• [Given entries]:
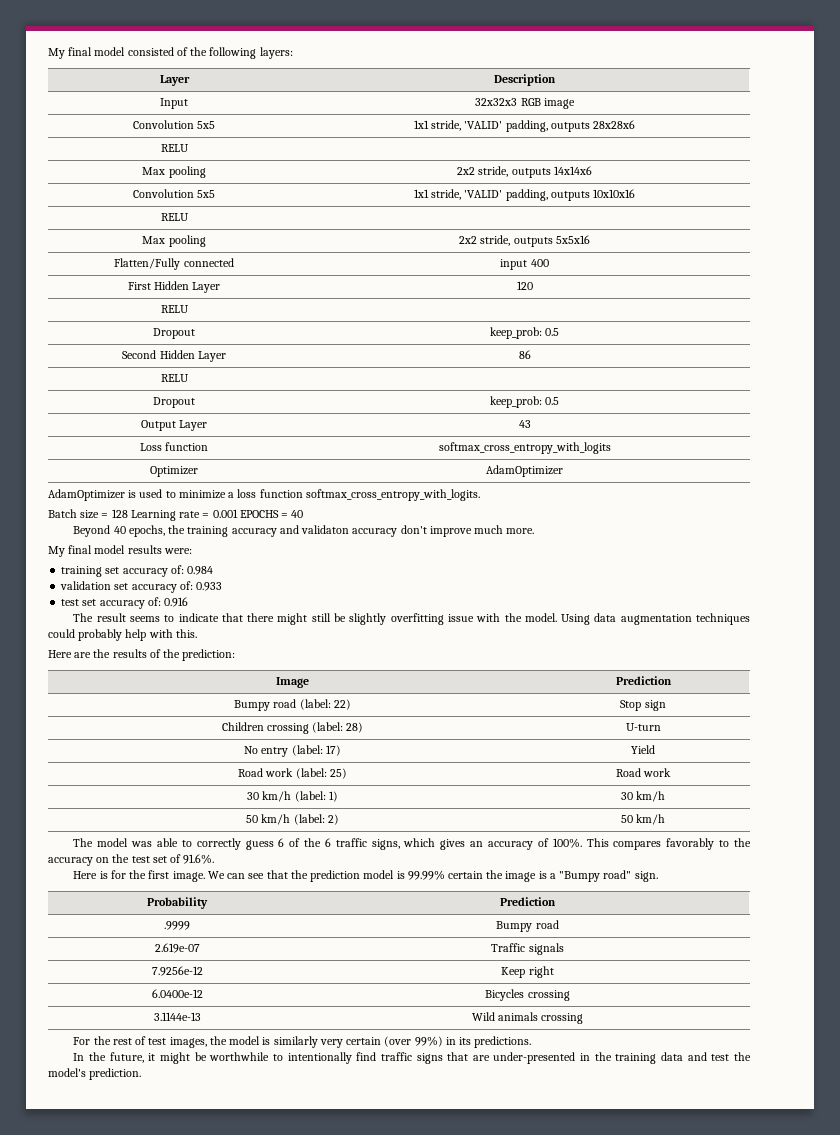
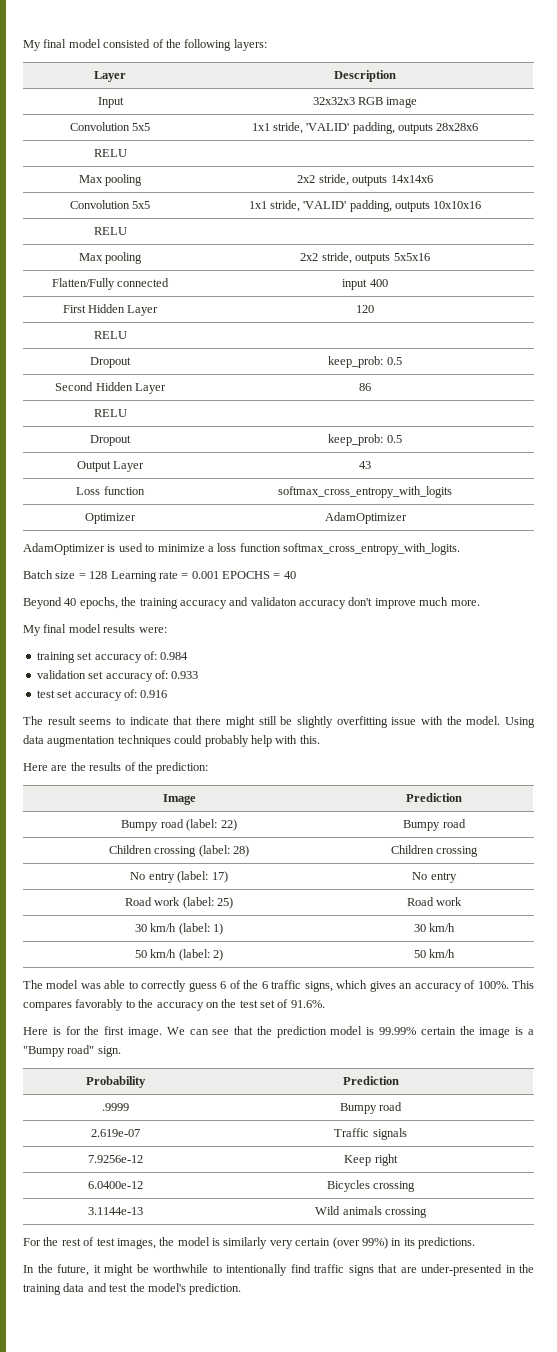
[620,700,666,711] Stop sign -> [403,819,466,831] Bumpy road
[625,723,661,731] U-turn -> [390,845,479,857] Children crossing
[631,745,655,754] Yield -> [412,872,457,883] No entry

--

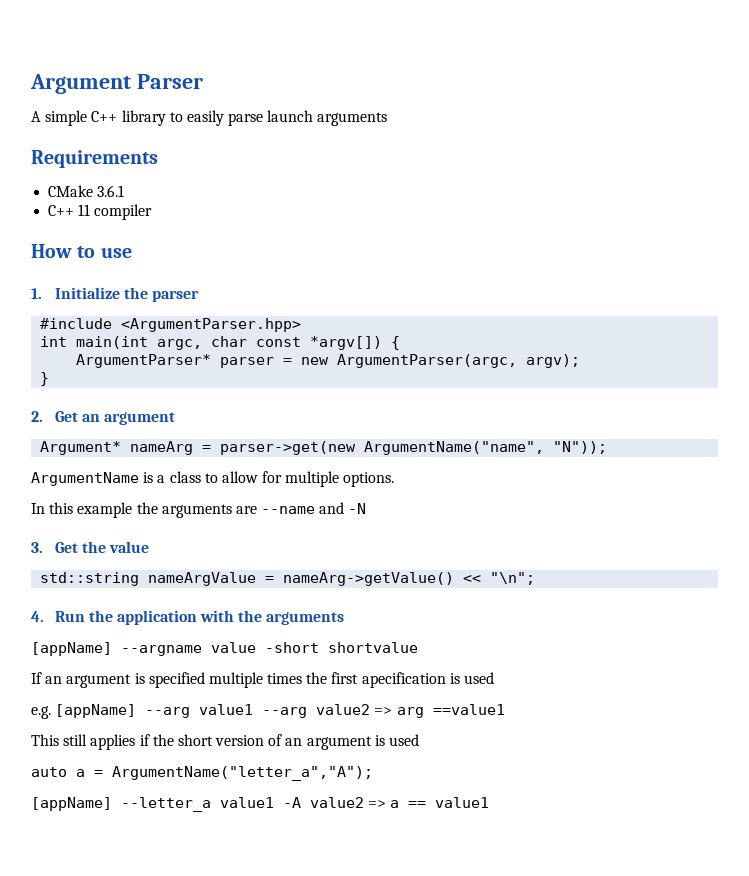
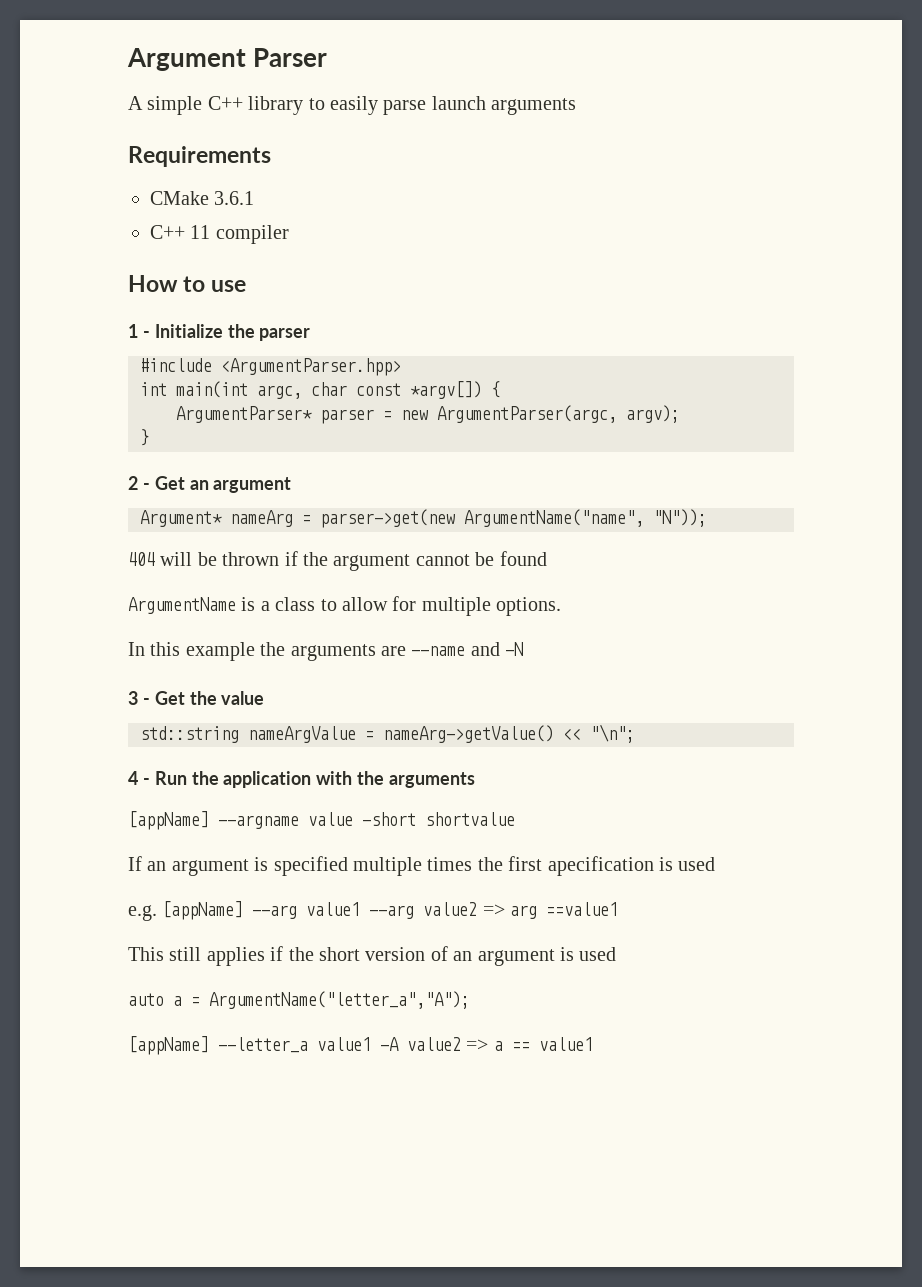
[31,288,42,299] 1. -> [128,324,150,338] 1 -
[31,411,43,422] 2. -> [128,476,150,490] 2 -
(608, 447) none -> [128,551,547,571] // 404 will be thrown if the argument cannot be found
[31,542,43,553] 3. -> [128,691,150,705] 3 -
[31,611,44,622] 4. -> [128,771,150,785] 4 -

--

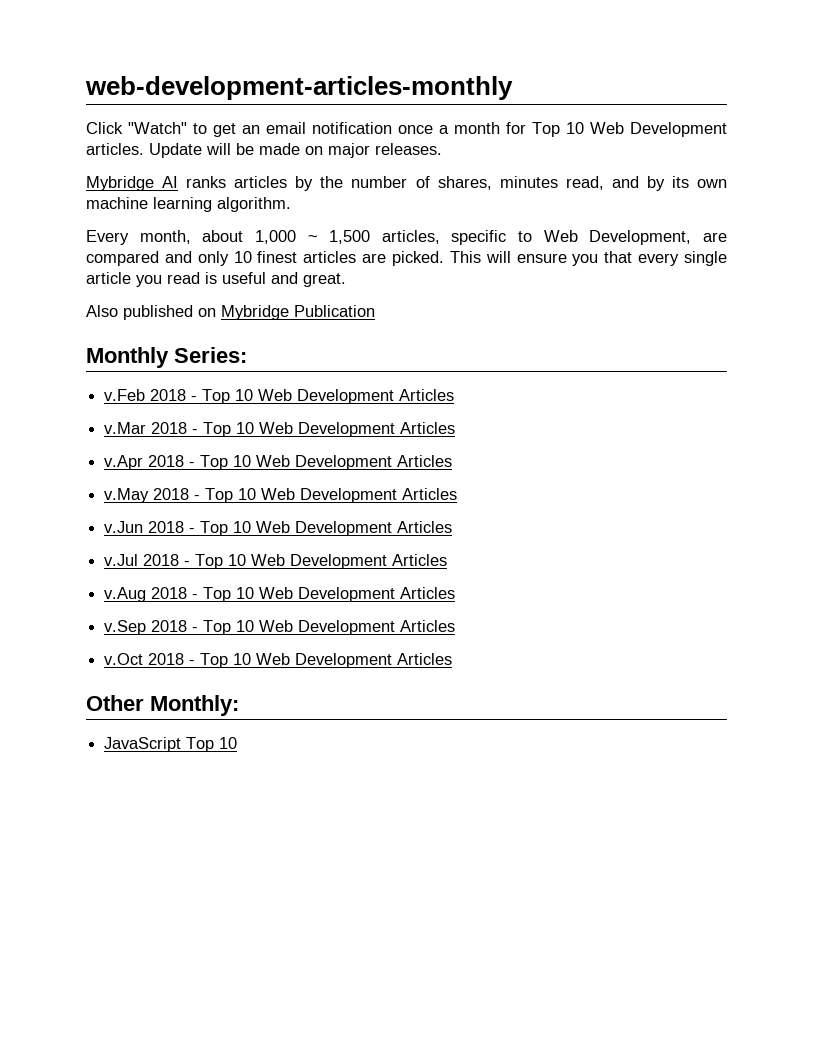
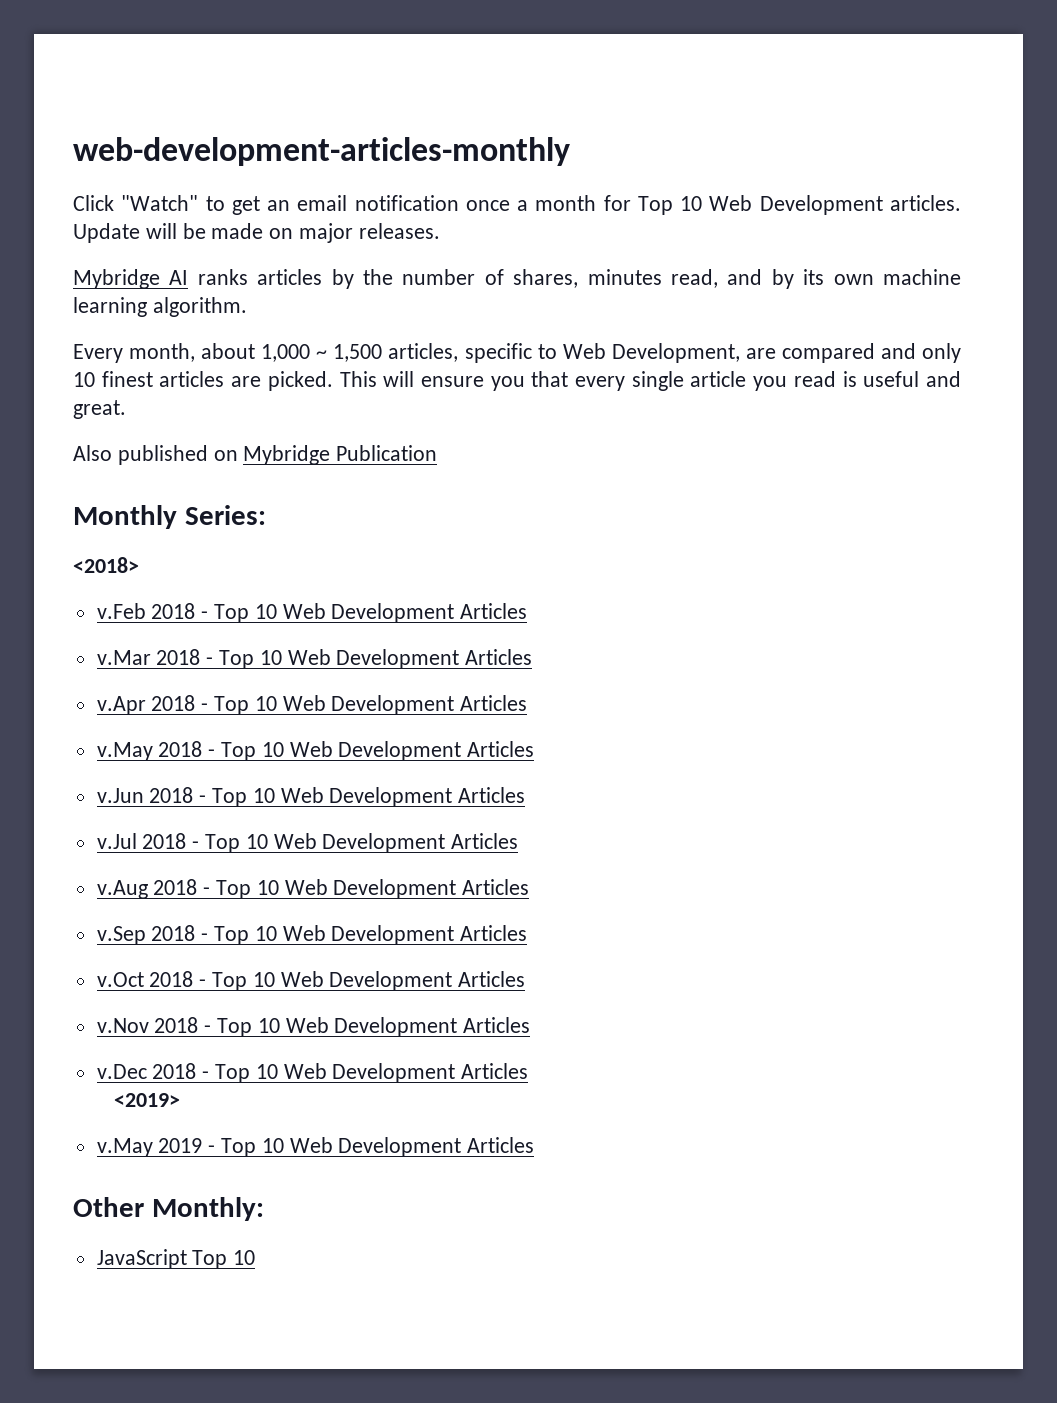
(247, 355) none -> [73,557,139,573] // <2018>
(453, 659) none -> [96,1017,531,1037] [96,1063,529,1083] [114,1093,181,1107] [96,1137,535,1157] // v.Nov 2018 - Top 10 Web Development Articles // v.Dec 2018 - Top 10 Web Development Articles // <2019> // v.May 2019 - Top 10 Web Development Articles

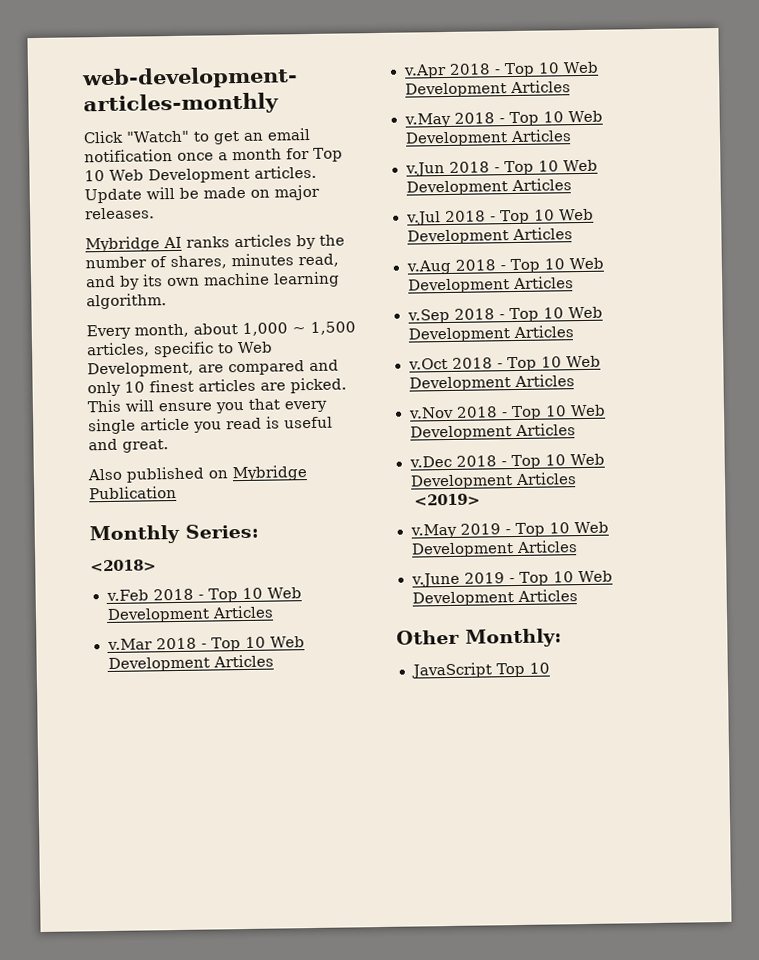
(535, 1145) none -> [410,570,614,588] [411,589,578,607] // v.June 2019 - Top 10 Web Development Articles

• [What you are asked to do]: Restate word for word every line from the one with "(453, 659) none" up to and including the one with "(535, 1145) none" in the records above, minus the pictures.

• [Exercise answer]:
(453, 659) none -> [96,1017,531,1037] [96,1063,529,1083] [114,1093,181,1107] [96,1137,535,1157] // v.Nov 2018 - Top 10 Web Development Articles // v.Dec 2018 - Top 10 Web Development Articles // <2019> // v.May 2019 - Top 10 Web Development Articles

(535, 1145) none -> [410,570,614,588] [411,589,578,607] // v.June 2019 - Top 10 Web Development Articles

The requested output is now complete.